Ein Stück Heimat: Wirtshausschild in einem Dorf Foto: Martina Berg - stock.adobe.com

Das Gastgewerbe nutzt das Stuttgarter Frühlingsfest zu einer machtvollen politischen Demonstration gegen das Wirtshaussterben.

Stuttgart - Eine Dorfwirtschaft hat mit „Grandls Hofbräu“ auf dem Cannstatter Wasen wenig gemein. Vielleicht so viel wie ein Tante-Emma-Laden mit einem Supermarkt. Um Gastlichkeit geht es aber beiden Lokalen. Deshalb haben am Montag 3000 Wirte aus dem ganzen Land die große Bühne des Stuttgarter Frühlingsfestes genutzt, um die Politik auf ihre Nöte aufmerksam zu machen.

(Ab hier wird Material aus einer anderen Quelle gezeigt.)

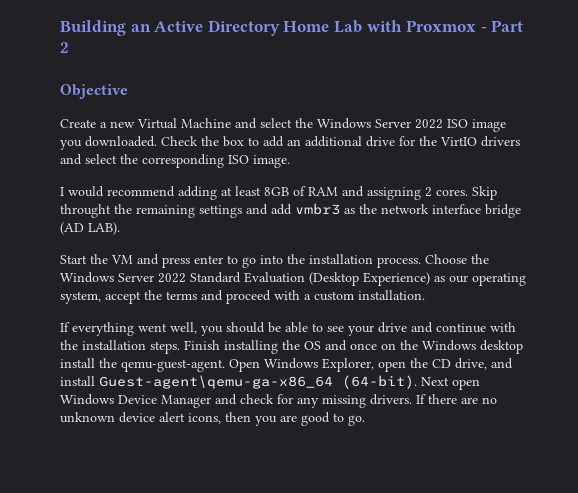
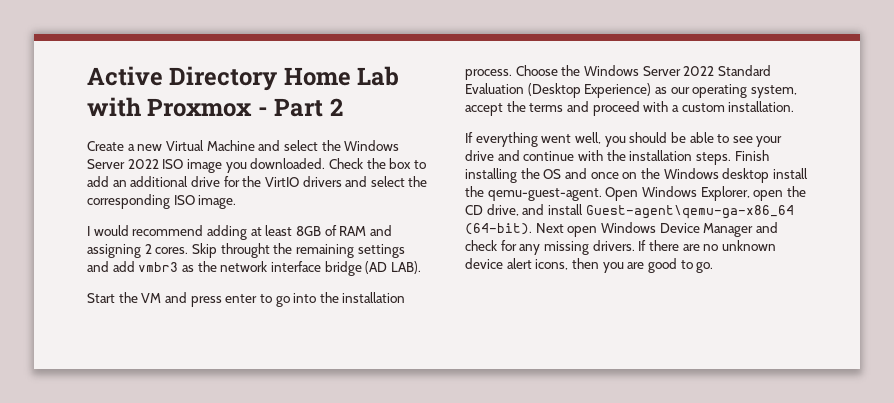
- Building an Active Directory Home Lab with Proxmox - Part 2
+ Active Directory Home Lab with Proxmox - Part 2
- Objective

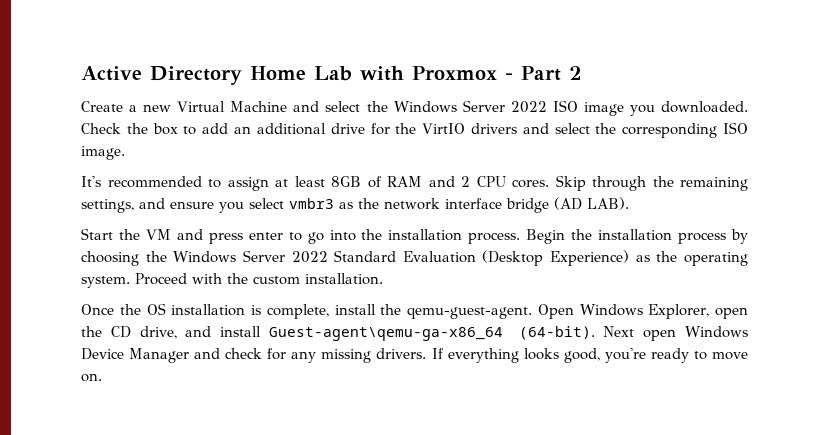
- I would recommend adding at least 8GB of RAM and assigning 2 cores.
+ It's recommended to assign at least 8GB of RAM and 2 CPU cores.
- Skip throught the remaining settings and add vmbr3 as the network interface bridge (AD LAB).
+ Skip through the remaining settings, and ensure you select vmbr3 as the network interface bridge (AD LAB).
- Choose the Windows Server 2022 Standard Evaluation (Desktop Experience) as our operating system, accept the terms and proceed with a custom installation.
- If everything went well, you should be able to see your drive and continue with the installation steps. Finish installing the OS and once on the Windows desktop install the qemu-guest-agent.
+ Begin the installation process by choosing the Windows Server 2022 Standard Evaluation (Desktop Experience) as the operating system. Proceed with the custom installation.
+ Once the OS installation is complete, install the qemu-guest-agent.
- If there are no unknown device alert icons, then you are good to go.
+ If everything looks good, you're ready to move on.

„Wirtshaus ist Heimat“, steht auf den Tafeln, die der Branchenverband Dehoga dafür vorbereitet hat. Oder: „Gastfreundschaft statt Doku-Wahn!“ Das Bier fließt in Strömen, der Ochsenbraten dampft, doch vorne im VIP-Bereich blicken die fünf Vorsitzenden der im Landtag vertreten Parteien zaghaft drein. Vor allem, als Dehoga-Landeschef Fritz Engelhardt ihnen kräftig einschenkt. Tenor: Die Politik treibe die Branche mit mangelnder Wertschätzung und Bürokratie in den Ruin.

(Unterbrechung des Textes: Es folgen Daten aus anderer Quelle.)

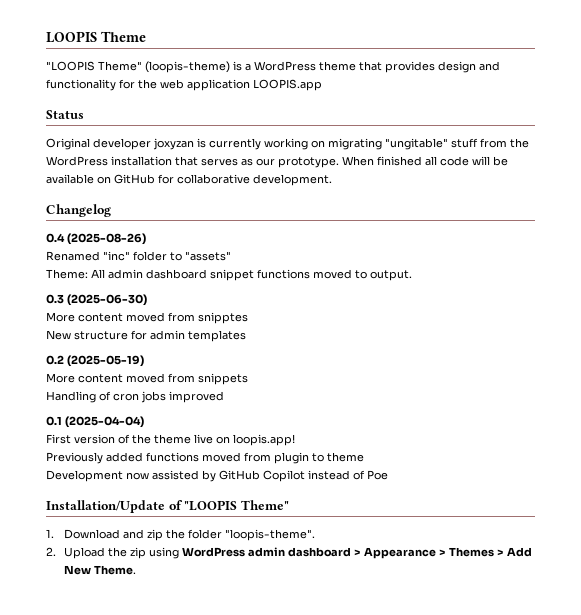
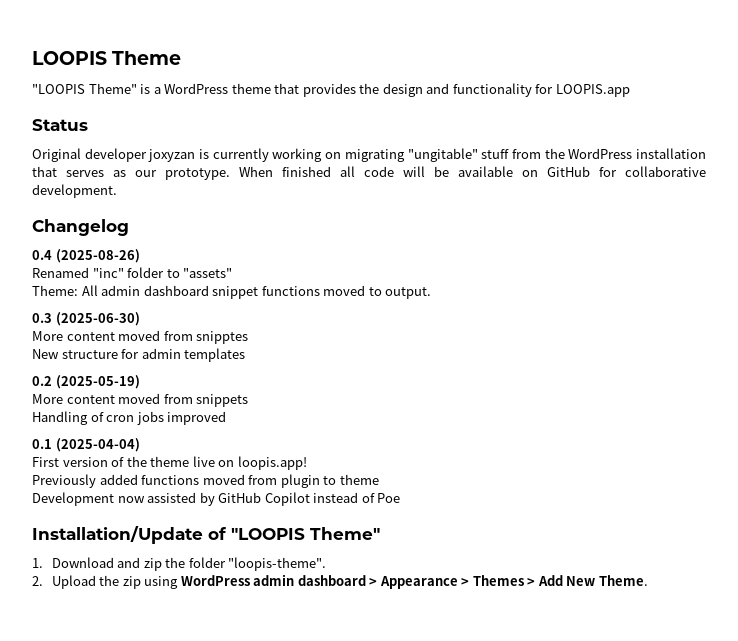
- "LOOPIS Theme" (loopis-theme) is a WordPress theme that provides design and functionality for the web application LOOPIS.app
+ "LOOPIS Theme" is a WordPress theme that provides the design and functionality for LOOPIS.app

Breitseite – auch gegen AfD

Die Misere zeige sich vor allem an den „Wirtshausruinen“ im ländlichen Raum, klagt er. Elf Prozent der Gemeinden seien schon jetzt „gastronomisch unterversorgt“, damit verschwinde auch ein Stück Heimat. Dann knöpft er sich die Politprominenz einzeln vor. Sandra Detzer zum Beispiel von den Grünen (im grünen Trachtenjäckchen) muss sich fragen lassen, warum sie den Reformvorschlag blockiere, die Arbeitszeit von zehn auf zwölf Stunden auszuweiten. AfD-Chef Dirk Spaniel muss sich anhören: „Wir sagen Ja zu Europa und können mit ausländerfeindlichen Parolen nichts anfangen.“

Die Gescholtenen rechtfertigen sich tapfer, jeder hat allerdings nur fünf Minuten. Detzer etwa singt das Hohelied der Fachkräfte-Zuwanderung und meint zur Arbeitszeit-Flexibilisierung, das müssten die Sozialpartner miteinander aushandeln. CDU-Chef Thomas Strobl erinnert daran, dass das Land schon jetzt Investitionen in Dorfgaststätten fördere. Im Übrigen wolle man die berufliche Bildung fördern und Bürokratie abbauen. Spaniel wiederum zeigt mit dem Finger auf die Konkurrenz und warnt vor einer CO2-Steuer. Die Gastronomie gerate so ins Fadenkreuz grüner „Klimafanatiker“.

Buhrufe gegen Stoch

Den schwersten Stand hat SPD-Chef Andreas Stoch. Als er das geltende Arbeitszeitgesetz verteidigt und die Wirte auffordert, die Ausbildungsbedingungen zu verbessern, erbebt „Grandls“ Festzelt unter den Buhrufen aus 3000 Kehlen. Da hat es FDP-Landeschef Michael Theurer schon leichter. Er unterstützt die Dehoga-Forderung nach einem reduzierten Mehrwertsteuersatz auf Speisen und macht den Wirten auch sonst die Honneurs. Nur: Am Ende fügt er kleinlaut an, dass seine Partei (noch) zu schwach sei, alles umzusetzen.